Work item:
Copy out each line of the listing below that contains the word "runs".

Data section:
● ● ● ●

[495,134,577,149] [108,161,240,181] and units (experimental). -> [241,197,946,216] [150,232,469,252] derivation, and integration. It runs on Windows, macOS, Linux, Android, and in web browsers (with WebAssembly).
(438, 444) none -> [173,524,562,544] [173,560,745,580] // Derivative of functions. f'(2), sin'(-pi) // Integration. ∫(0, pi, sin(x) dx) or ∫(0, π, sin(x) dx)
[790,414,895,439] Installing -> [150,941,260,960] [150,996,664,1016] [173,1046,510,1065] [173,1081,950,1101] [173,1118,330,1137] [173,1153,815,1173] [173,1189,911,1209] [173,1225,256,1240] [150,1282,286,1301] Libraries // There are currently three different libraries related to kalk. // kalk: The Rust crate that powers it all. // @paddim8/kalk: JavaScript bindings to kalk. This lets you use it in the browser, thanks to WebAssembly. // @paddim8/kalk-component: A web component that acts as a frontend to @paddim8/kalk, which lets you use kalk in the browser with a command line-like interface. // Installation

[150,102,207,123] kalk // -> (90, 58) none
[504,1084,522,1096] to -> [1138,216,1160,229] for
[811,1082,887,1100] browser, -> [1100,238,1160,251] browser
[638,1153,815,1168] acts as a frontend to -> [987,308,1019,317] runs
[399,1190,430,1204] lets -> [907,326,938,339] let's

● ● ● ●

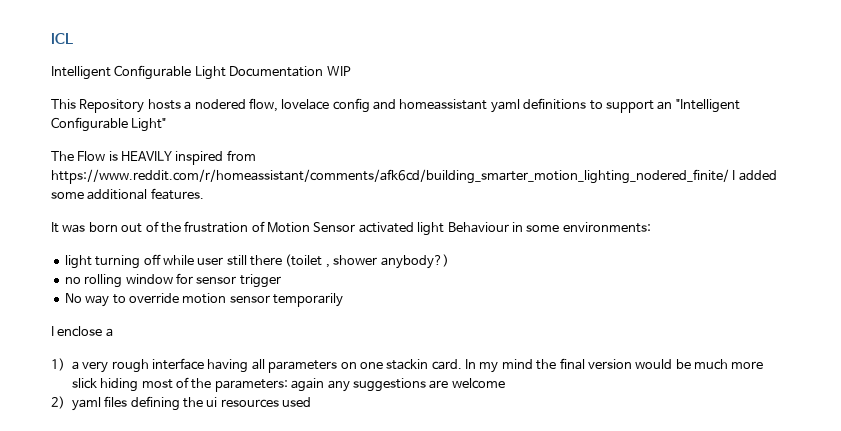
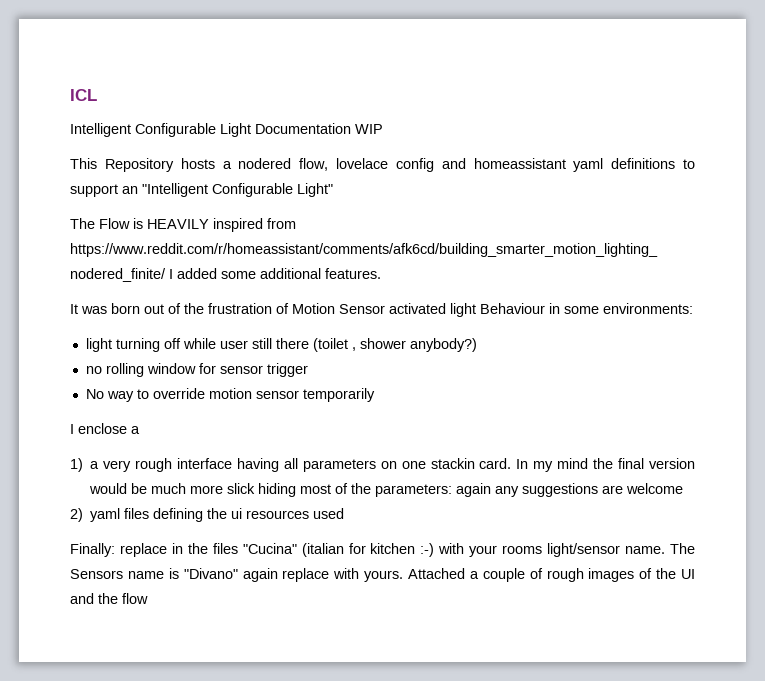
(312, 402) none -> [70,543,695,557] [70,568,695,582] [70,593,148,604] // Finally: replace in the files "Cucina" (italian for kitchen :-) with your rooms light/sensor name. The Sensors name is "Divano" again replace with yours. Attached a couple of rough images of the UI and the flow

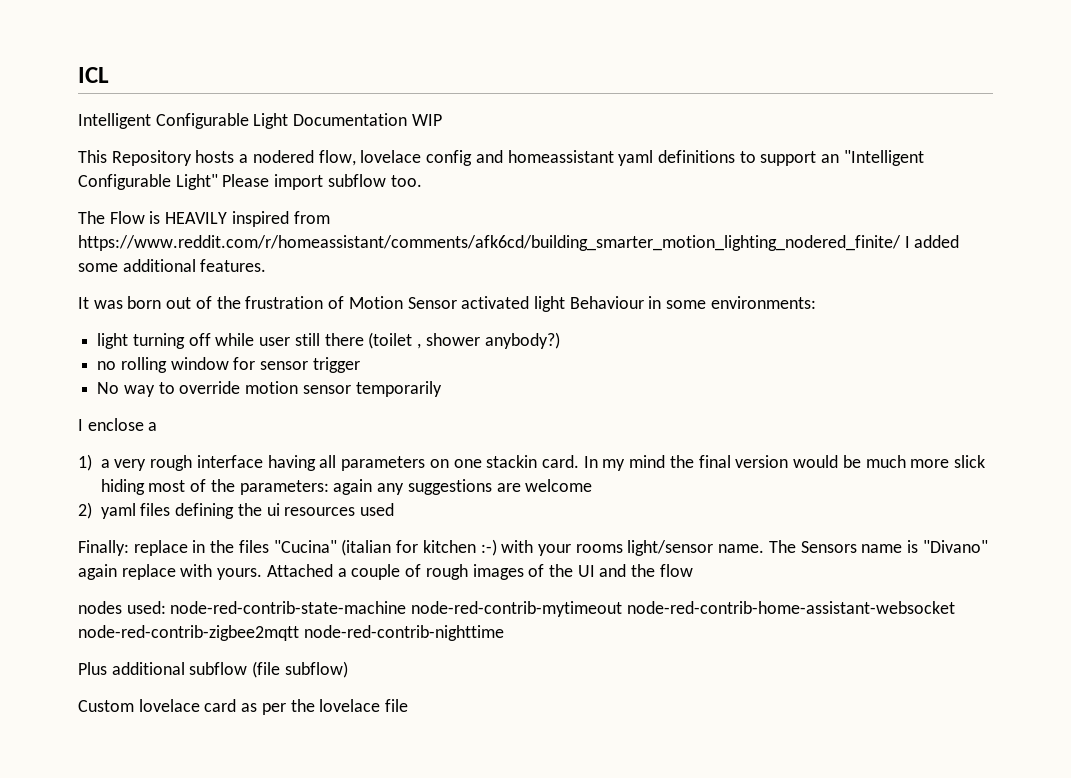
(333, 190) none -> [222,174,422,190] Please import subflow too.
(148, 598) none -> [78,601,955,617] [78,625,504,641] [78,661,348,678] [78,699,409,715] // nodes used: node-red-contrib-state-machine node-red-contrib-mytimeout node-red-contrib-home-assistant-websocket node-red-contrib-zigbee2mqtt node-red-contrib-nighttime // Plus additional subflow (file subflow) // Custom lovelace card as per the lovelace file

● ● ● ●

Solution:
[495,134,577,149] [108,161,240,181] and units (experimental). -> [241,197,946,216] [150,232,469,252] derivation, and integration. It runs on Windows, macOS, Linux, Android, and in web browsers (with WebAssembly).
[638,1153,815,1168] acts as a frontend to -> [987,308,1019,317] runs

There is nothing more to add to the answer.